Peter is confident of the success of insideoutside, after a trial run at Styal prison in Cheshire.

He said: "There was a change and positive outcomes for women in prison who had lost children to adoption.

"It isn't just centred in the prison.We are going to work with women when they are going back out into the community and provide a package of support with probabtion and other organisations to help the women develop a different life as well as keep future children."

It's no use simply jailing women

Today there are some 4,454 women in prison compared with 1,811 in 1994.

Following the tragic suicides of six women at Styal prison in Cheshire, the Home Secretary asked Baroness Jean Corston to conduct a review of vulnerable women in the Criminal Justice System.

Throughout 2006 Baroness Corston and her team visited overcrowded women's jails, local women's centres and alternatives to custody for women across the UK.

The Corston review was published In March 2007. Lucie Russell, director of SmartJustice, which has been lobbying the Government to change the way we deal with women who commit crime, said: "The Corston review was a comprehensive blueprint for a more effective way of treating women who offend, but with no money behind the Government's support for the recommendations, nothing will fundamentally change.

"Rather than simply putting women behind bars, it is essential to address the reasons that lead to their offending.

"This includes debt, domestic violence and addiction – as well as making them do compulsory work in the community to payback for what they have done.

More effective alternatives would make communities safer as they will effectively tackle the reasons women are commiting crime in the first place.

Sad statistics of women prisoners

* Most of the rise in the female prison population can be explained by harsher sentencing.
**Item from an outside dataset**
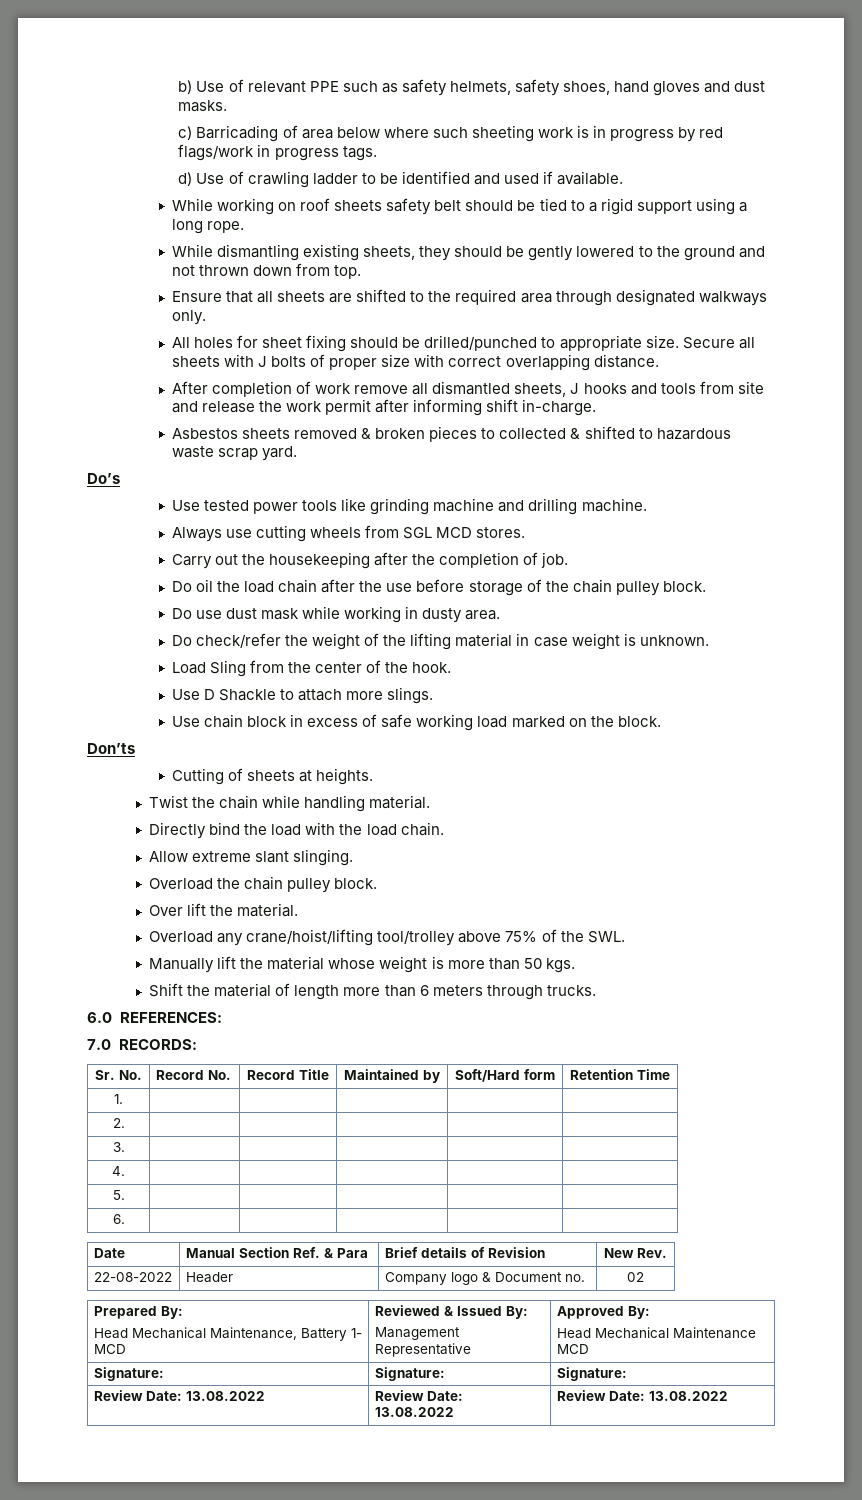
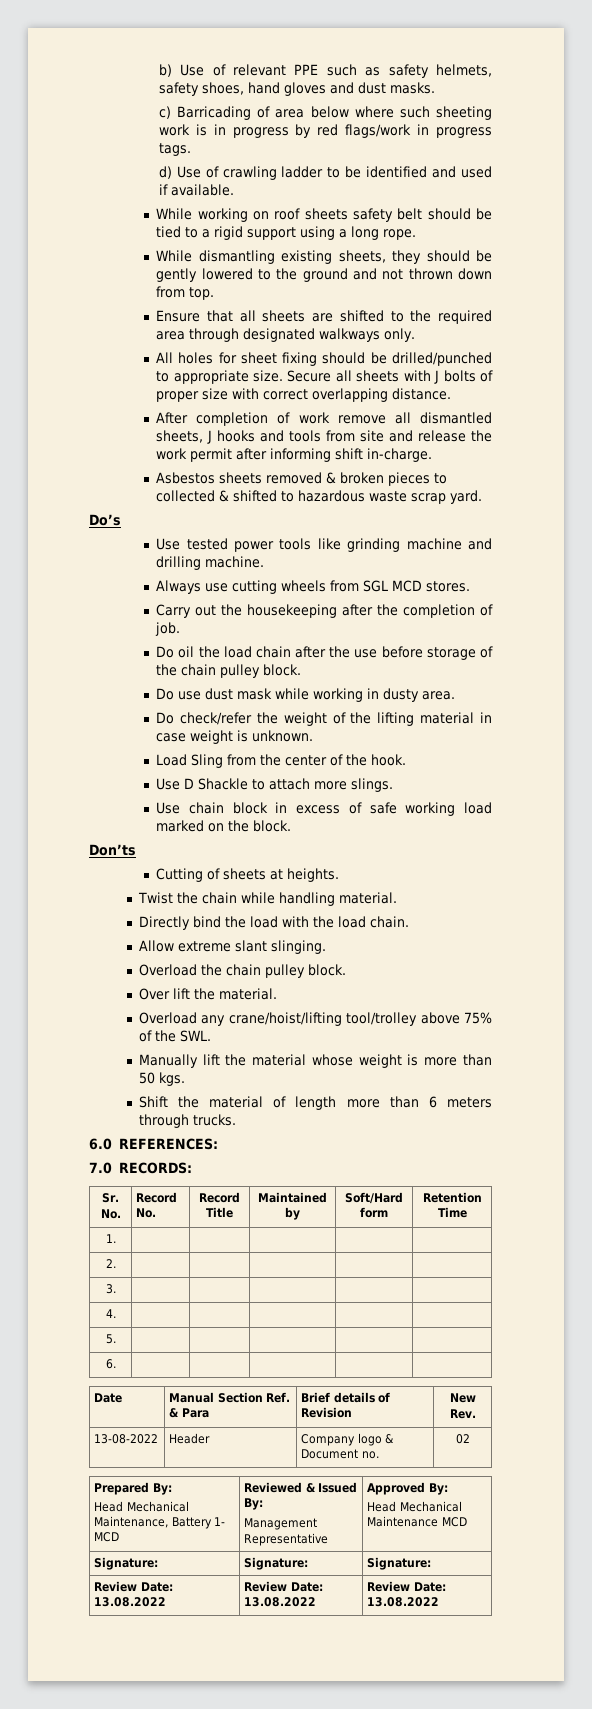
- 22-08-2022 | Header | Company logo & Document no. | 02
+ 13-08-2022 | Header | Company logo & Document no. | 02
A woman is seven times as likely to receive a custodial sentence in a magistrates' court than 10 years ago.

* Eight in 10 women are jailed for non-violent crimes. In 2004 more women were sent to prison for theft and handling stolen goods than any other crime.

* Two in three women released from prison in 2002 were reconvicted within two years of release, rising to eight out of 10 for female shoplifters.

* The majority of women are in prison for very short sentences. In 2004 nearly two out of three were sentenced to custody for six months or less.

* Around one in three women prisoners lose their homes, and often their possessions, while in prison. 41 per cent do not have accommodation organised on release.

* Over a third of all adult women in prison had no previous convictions.

* Nearly one in three women prisoners are from minority ethnic groups.

* Two thirds of women prisoners have a drug problem, two thirds have mental. health problems and half have been victims of domestic violence.

* Nearly 18,000 children are separated from their mothers by imprisonment each year and only five per cent remain in the family home.